Task item:
Run through the records and show each line that includes the string "root".

====== Data excerpts ======

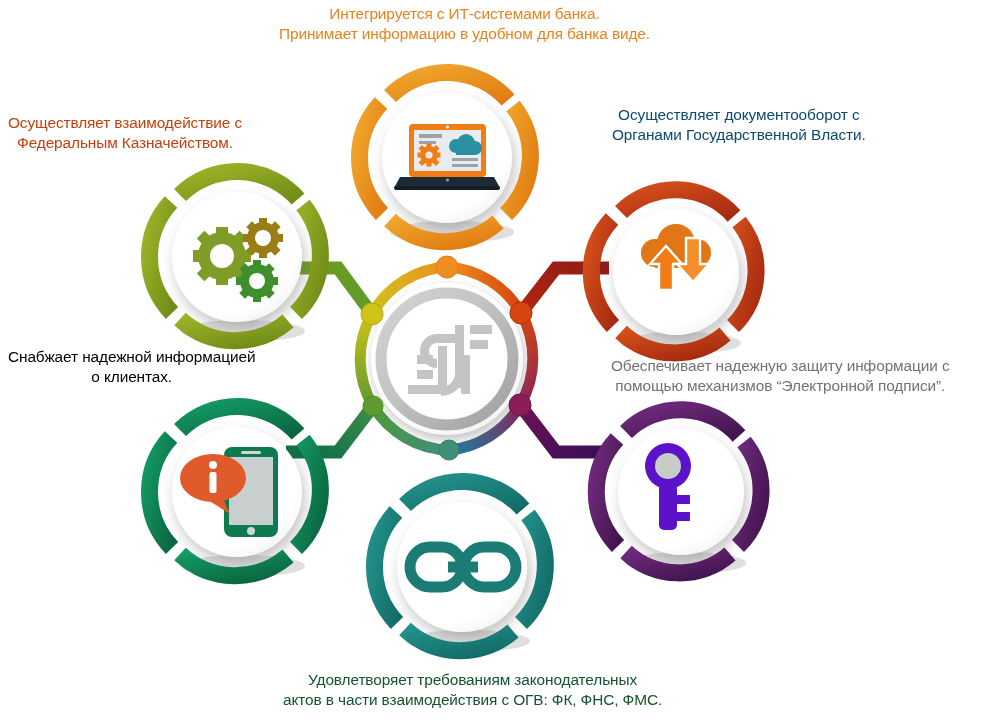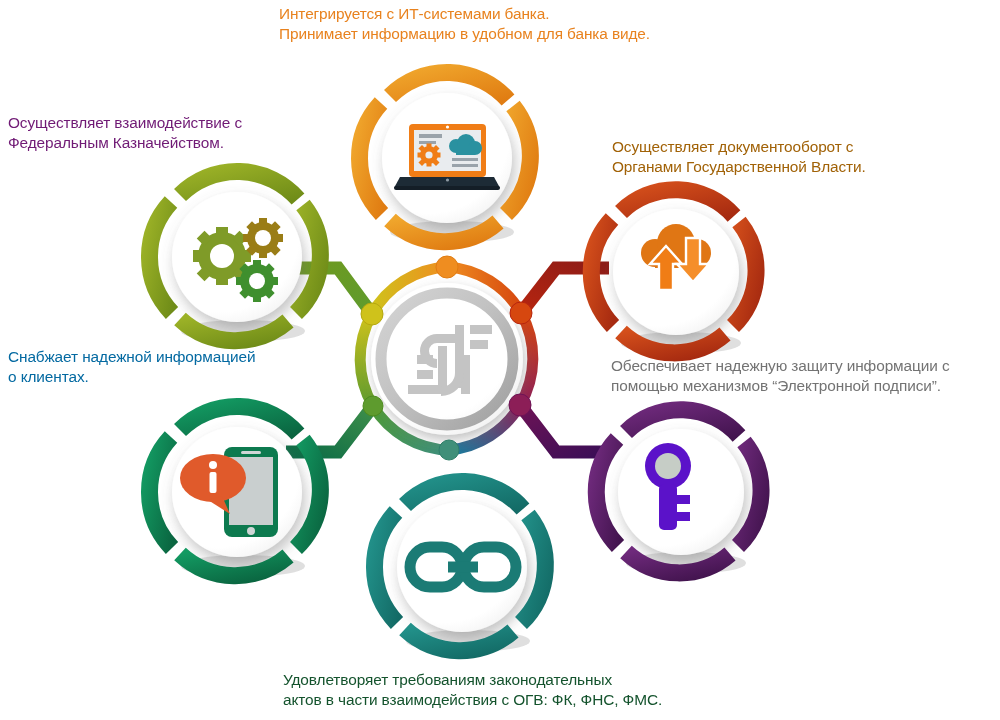--- a/index.html
+++ b/index.html
@@ -7,7 +7,7 @@
     width:1000px;height:720px;position:relative;overflow:hidden;
     font-family:"Liberation Sans","DejaVu Sans",sans-serif;
   }
-  #diagram-root{position:absolute;inset:0;}
+  #diagram-root{position:absolute;inset:0;text-align:center;}
   svg#scene{position:absolute;left:0;top:0;width:1000px;height:720px;}
   .caption{
     position:absolute;

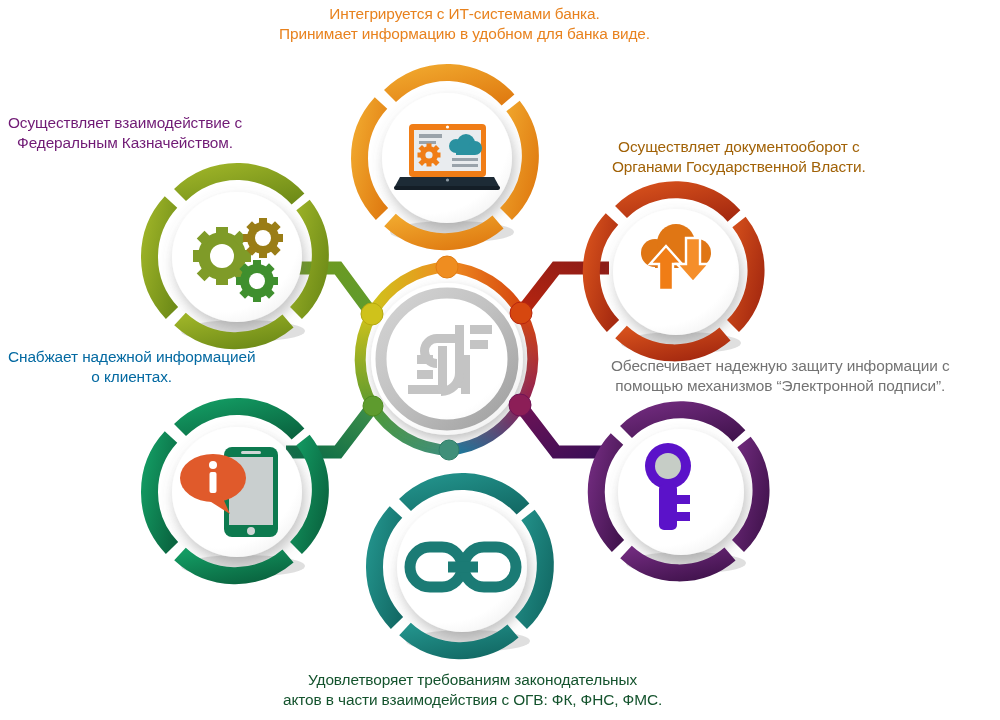--- a/index.html
+++ b/index.html
@@ -18,7 +18,7 @@
     letter-spacing:-0.1px;
   }
   #cap-top{left:279px;top:4px;color:#e8821e;}
-  #cap-left-top{left:8px;top:113px;color:#701a75;}
+  #cap-left-top{left:8px;top:113px;color:#c2410c;}
   #cap-right-top{left:612px;top:105px;color:#a16207;margin-top:32px;}
   #cap-left-bottom{left:8px;top:347px;color:#0369a1;}
   #cap-right-bottom{left:611px;top:356px;color:#737373;}

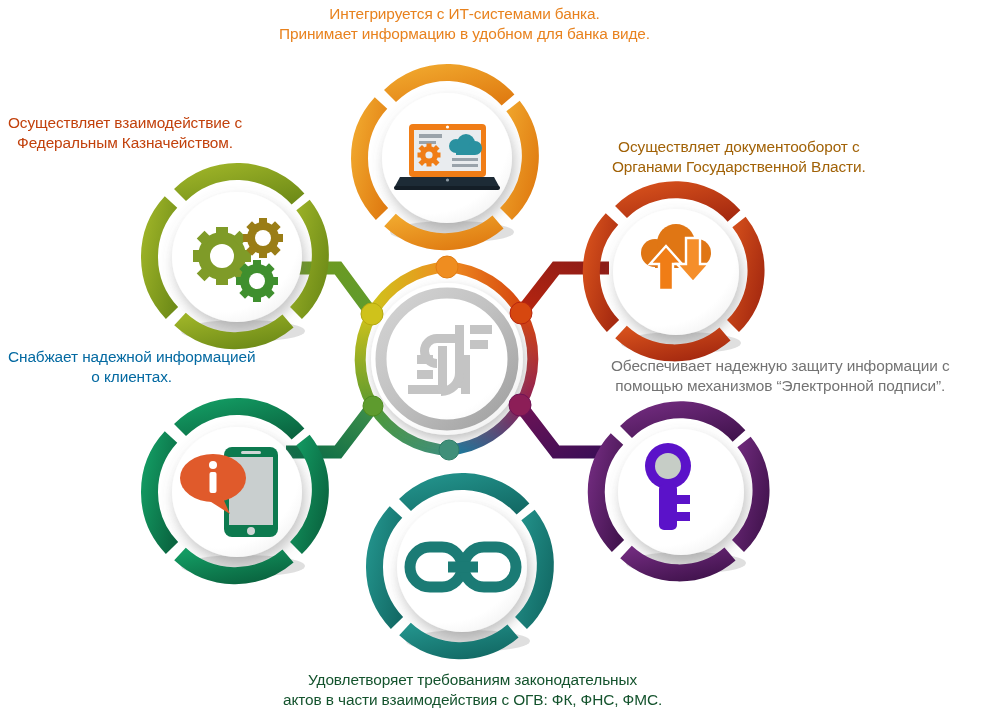--- a/index.html
+++ b/index.html
@@ -19,7 +19,7 @@
   }
   #cap-top{left:279px;top:4px;color:#e8821e;}
   #cap-left-top{left:8px;top:113px;color:#c2410c;}
-  #cap-right-top{left:612px;top:105px;color:#a16207;margin-top:32px;}
+  #cap-right-top{left:612px;top:105px;color:#0c4a6e;}
   #cap-left-bottom{left:8px;top:347px;color:#0369a1;}
   #cap-right-bottom{left:611px;top:356px;color:#737373;}
   #cap-bottom{left:283px;top:670px;color:#14532d;}

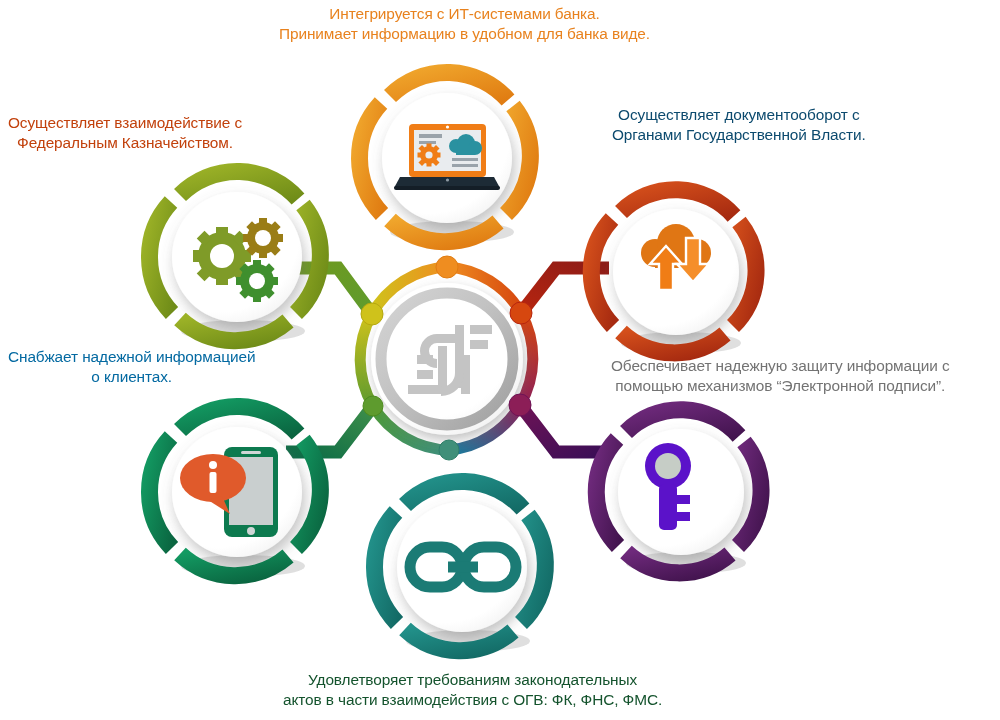--- a/index.html
+++ b/index.html
@@ -20,7 +20,7 @@
   #cap-top{left:279px;top:4px;color:#e8821e;}
   #cap-left-top{left:8px;top:113px;color:#c2410c;}
   #cap-right-top{left:612px;top:105px;color:#0c4a6e;}
-  #cap-left-bottom{left:8px;top:347px;color:#0369a1;}
+  #cap-left-bottom{left:8px;top:347px;color:#000000;}
   #cap-right-bottom{left:611px;top:356px;color:#737373;}
   #cap-bottom{left:283px;top:670px;color:#14532d;}
 </style>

======

Result below:
-  #diagram-root{position:absolute;inset:0;}
+  #diagram-root{position:absolute;inset:0;text-align:center;}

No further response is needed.